The contact glue is used to force the fibers in place where the core has a negative curve (spear track and handle details). In theory i should have built a sock -dispenser that is a PVC tube slightly bigger than the core and where you push the sock in nice and ordered way before sliding it on the core and release the sock straight and nice on the sticky surface…. as i didn’t have the right PVC pipe (actually i may have some in the chaos of my cellar but only God knows where…. :blush: ), I proceeded slowly to the sock job (by turning it in-out and slide it on it’s self): the wrinkles are only relative to fibers alignment in some points where i pushed too much, that means that in some point they are not nice and straight as they can be… only aesthetic issue in this case.
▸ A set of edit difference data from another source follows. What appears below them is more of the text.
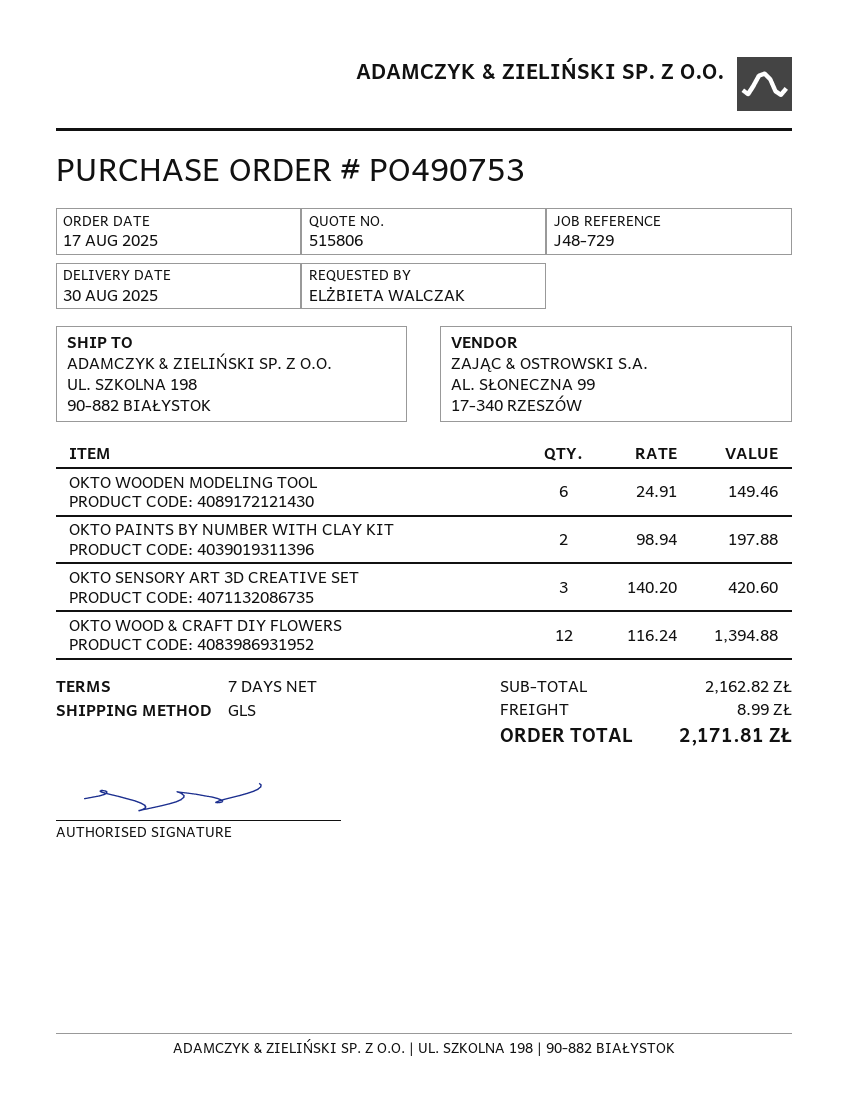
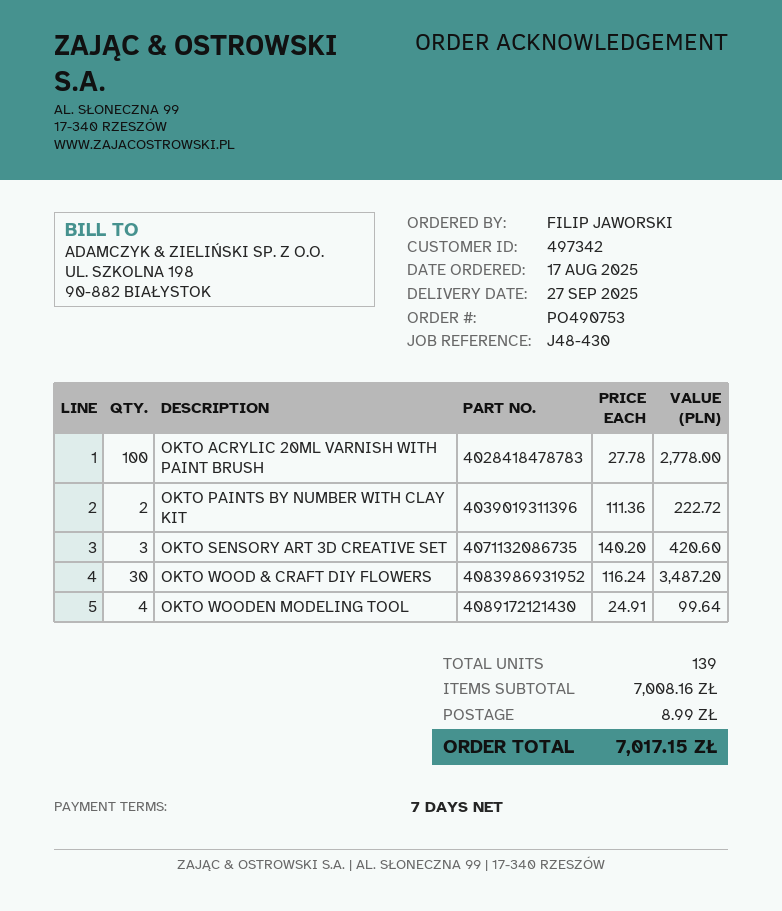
delivery date: 2025-08-30 -> 2025-09-27
reference: J48-729 -> J48-430
ordered by: ELŻBIETA WALCZAK -> FILIP JAWORSKI
OKTO WOODEN MODELING TOOL: 6 x 24.91 = 149.46 -> 4 x 24.91 = 99.64
OKTO PAINTS BY NUMBER WITH CLAY KIT: 2 x 98.94 = 197.88 -> 2 x 111.36 = 222.72
OKTO WOOD & CRAFT DIY FLOWERS: 12 x 116.24 = 1394.88 -> 30 x 116.24 = 3487.20
OKTO ACRYLIC 20ML VARNISH WITH PAINT BRUSH: none -> 100 x 27.78 = 2778.00
subtotal: 2162.82 -> 7008.16
total: 2171.81 -> 7017.15

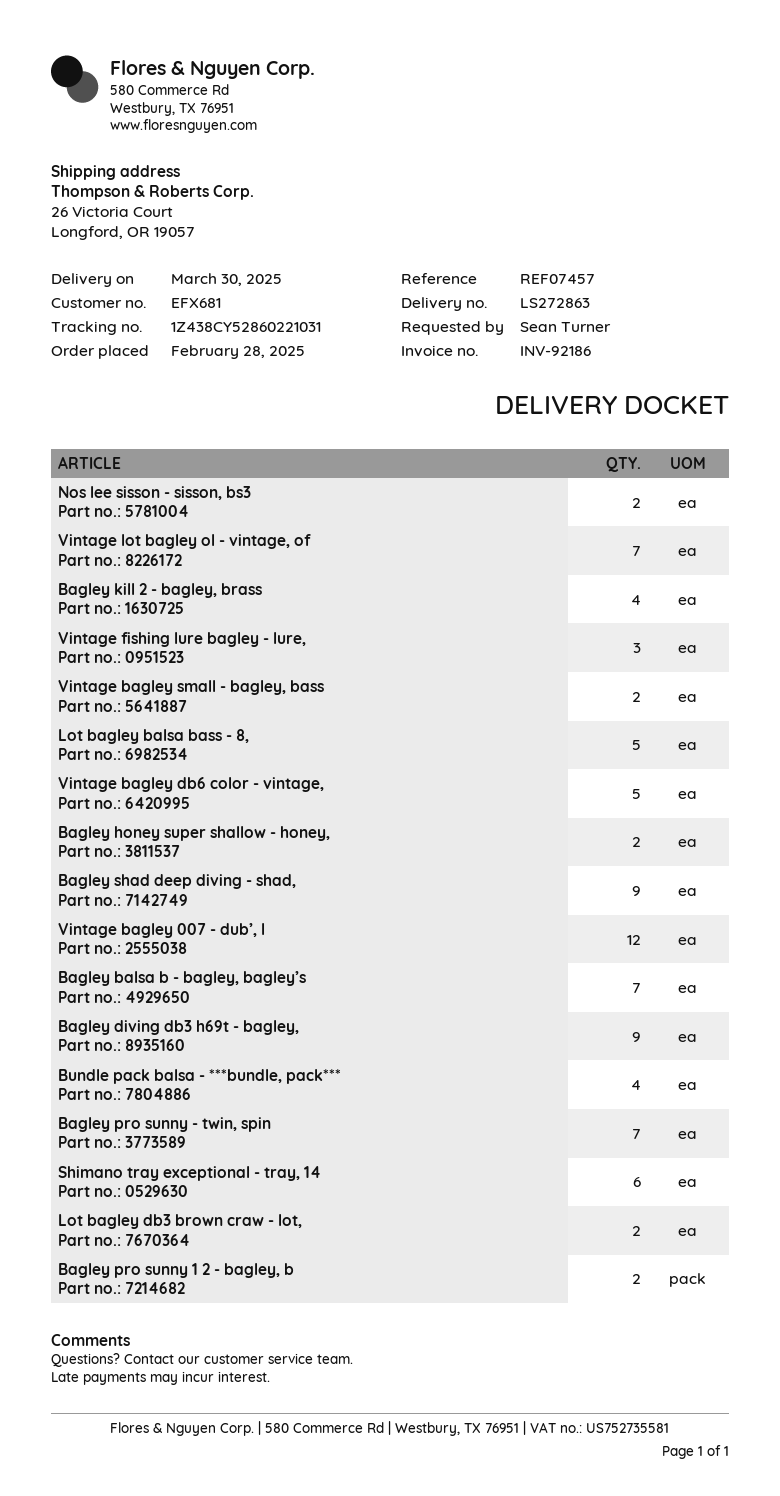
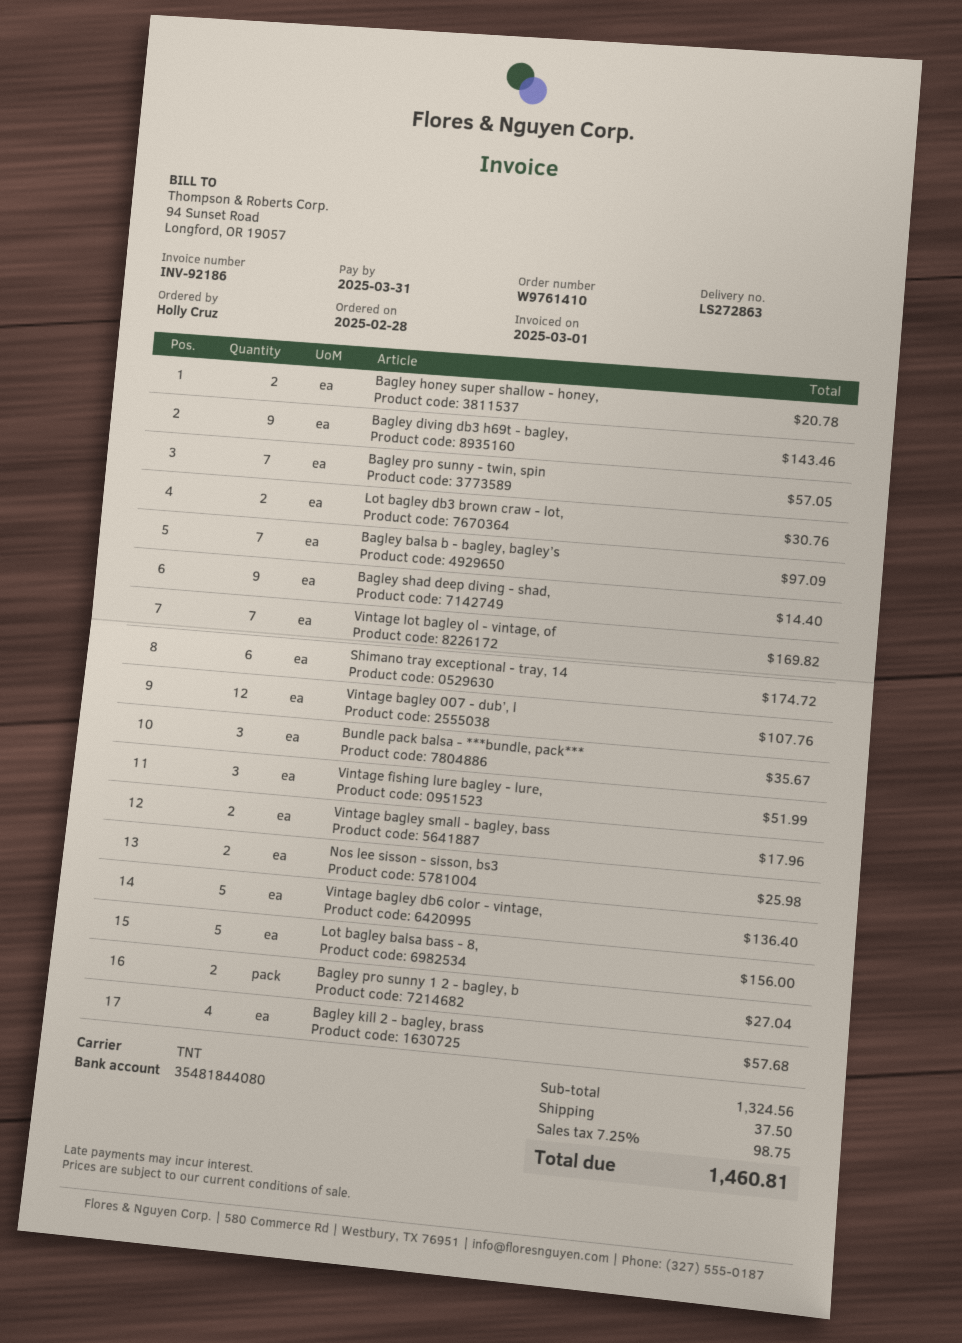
ordered by: Sean Turner -> Holly Cruz
Bundle pack balsa - ***bundle, pack***: 4 -> 3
If you use a film on a tubular and complex shape as this one you will end with much more trouble than advantages: the rule “Better is enemy of Good” apply also to spearguns construction… 😉
In composites structures the optimal percentage of reinforcement (carbon) and matrix (epoxy) is extremely important and the film techniques (vacuum or pressure) are used to get a laminate that respond to the design specification: with a kitchen film you can, at best, get a smooth surface of the laminate and often not even that… it is a home-made attempt to replicate at home the peel-ply/breather technique used in industry… and not really successful at that.Today the resin was over gel stage and start hardening (the cellar is quite cold luckily) so, being the resin still “open”, i have given a second layer of epoxy to build-up a thicker cover that then will be finished with sandpaper without damaging the fibers underneath and will protect it from scratches and impacts. One or two more layers of epoxy and then is ready for sanding, opening of the trigger housing and installation of hardware.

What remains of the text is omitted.